Your answer must contain each line of the listing in which "Card" appears, copied in full.

DATA SHOWN below:

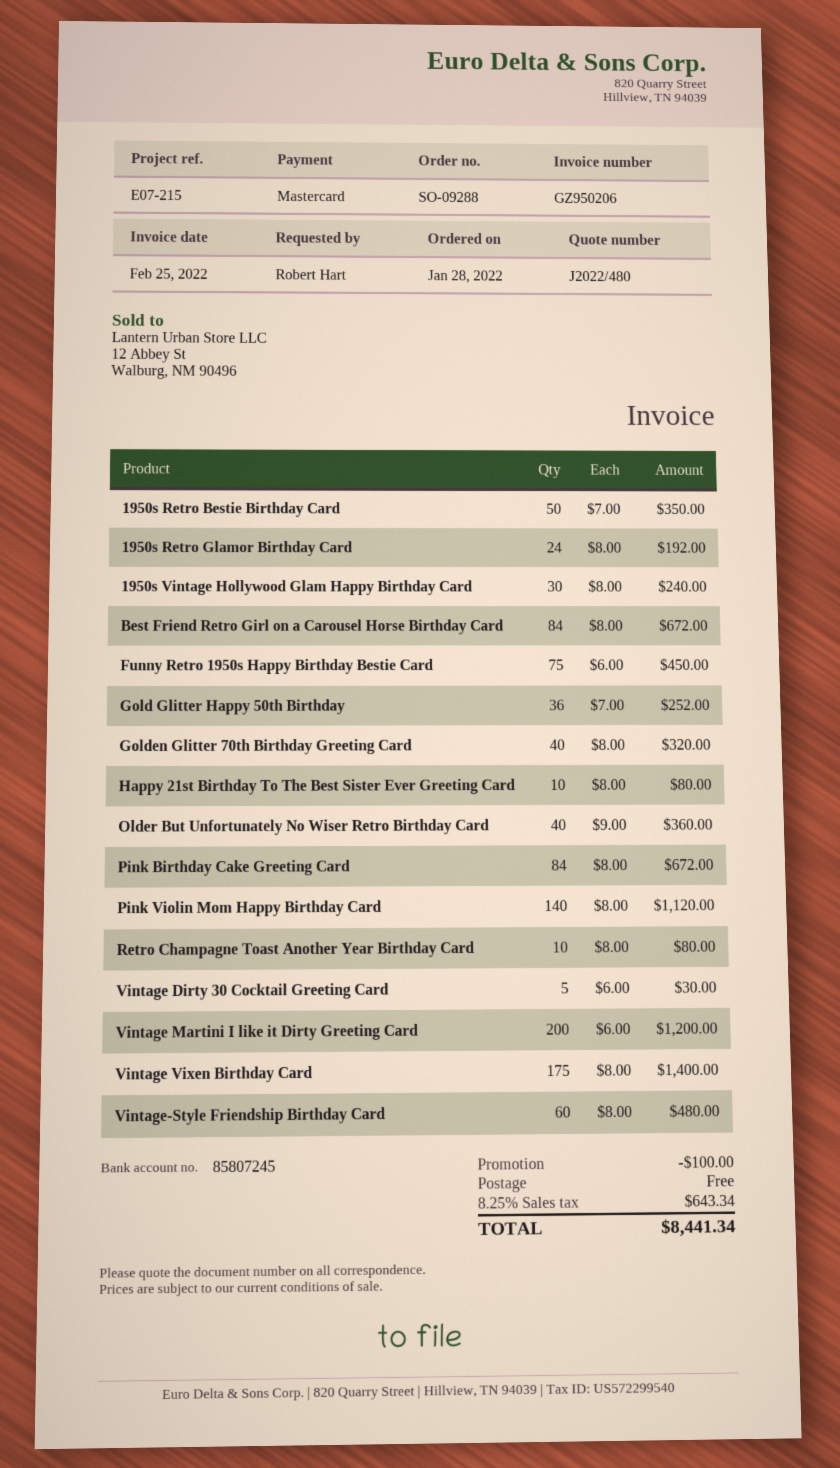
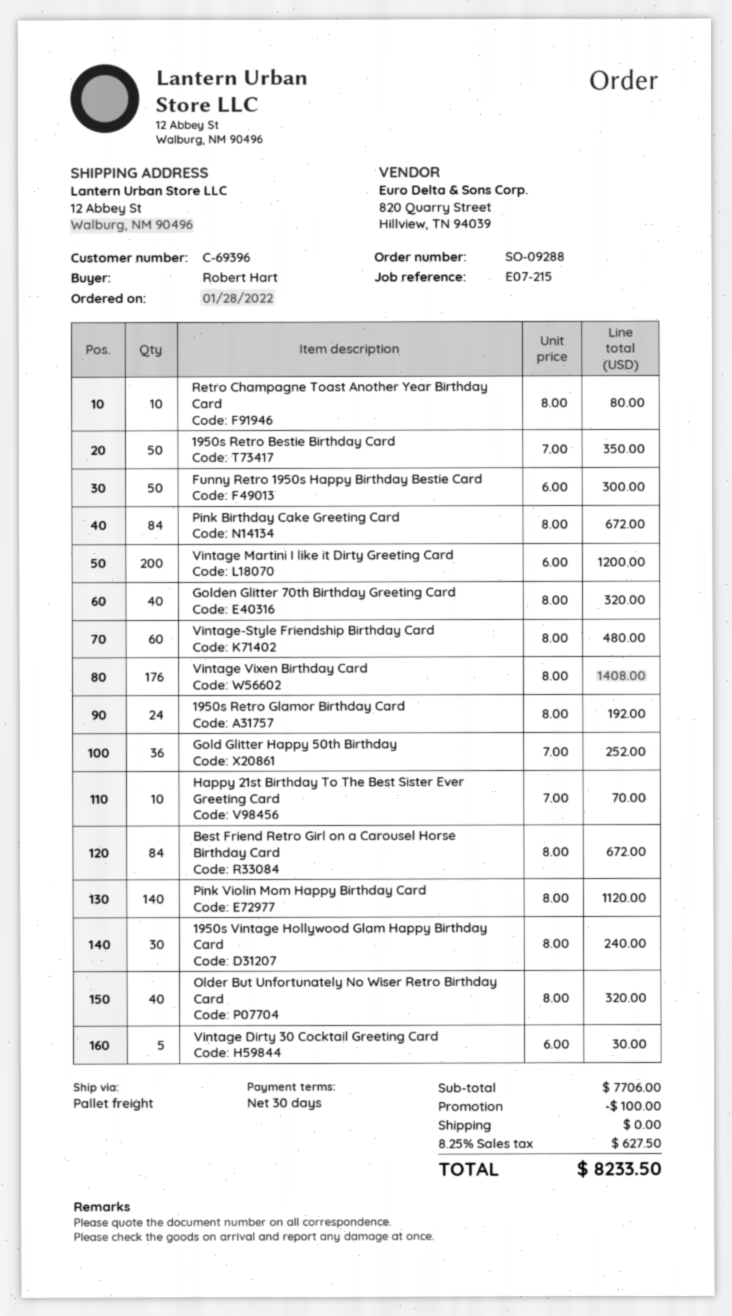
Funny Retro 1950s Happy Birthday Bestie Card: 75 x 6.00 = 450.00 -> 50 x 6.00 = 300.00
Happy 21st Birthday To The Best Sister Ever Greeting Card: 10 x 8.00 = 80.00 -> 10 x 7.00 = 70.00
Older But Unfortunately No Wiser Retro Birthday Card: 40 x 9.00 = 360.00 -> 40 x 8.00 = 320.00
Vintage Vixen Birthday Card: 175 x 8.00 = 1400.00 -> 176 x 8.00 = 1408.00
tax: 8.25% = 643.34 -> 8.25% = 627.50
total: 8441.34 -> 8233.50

End of DATA SHOWN.
DATA SHOWN below:

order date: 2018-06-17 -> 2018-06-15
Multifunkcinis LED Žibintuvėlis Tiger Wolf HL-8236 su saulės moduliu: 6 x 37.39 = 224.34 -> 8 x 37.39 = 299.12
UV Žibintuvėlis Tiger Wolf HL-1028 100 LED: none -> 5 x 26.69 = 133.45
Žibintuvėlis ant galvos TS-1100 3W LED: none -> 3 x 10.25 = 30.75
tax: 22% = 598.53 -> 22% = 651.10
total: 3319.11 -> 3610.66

End of DATA SHOWN.

**WRITTEN ANSWER**:
Funny Retro 1950s Happy Birthday Bestie Card: 75 x 6.00 = 450.00 -> 50 x 6.00 = 300.00
Happy 21st Birthday To The Best Sister Ever Greeting Card: 10 x 8.00 = 80.00 -> 10 x 7.00 = 70.00
Older But Unfortunately No Wiser Retro Birthday Card: 40 x 9.00 = 360.00 -> 40 x 8.00 = 320.00
Vintage Vixen Birthday Card: 175 x 8.00 = 1400.00 -> 176 x 8.00 = 1408.00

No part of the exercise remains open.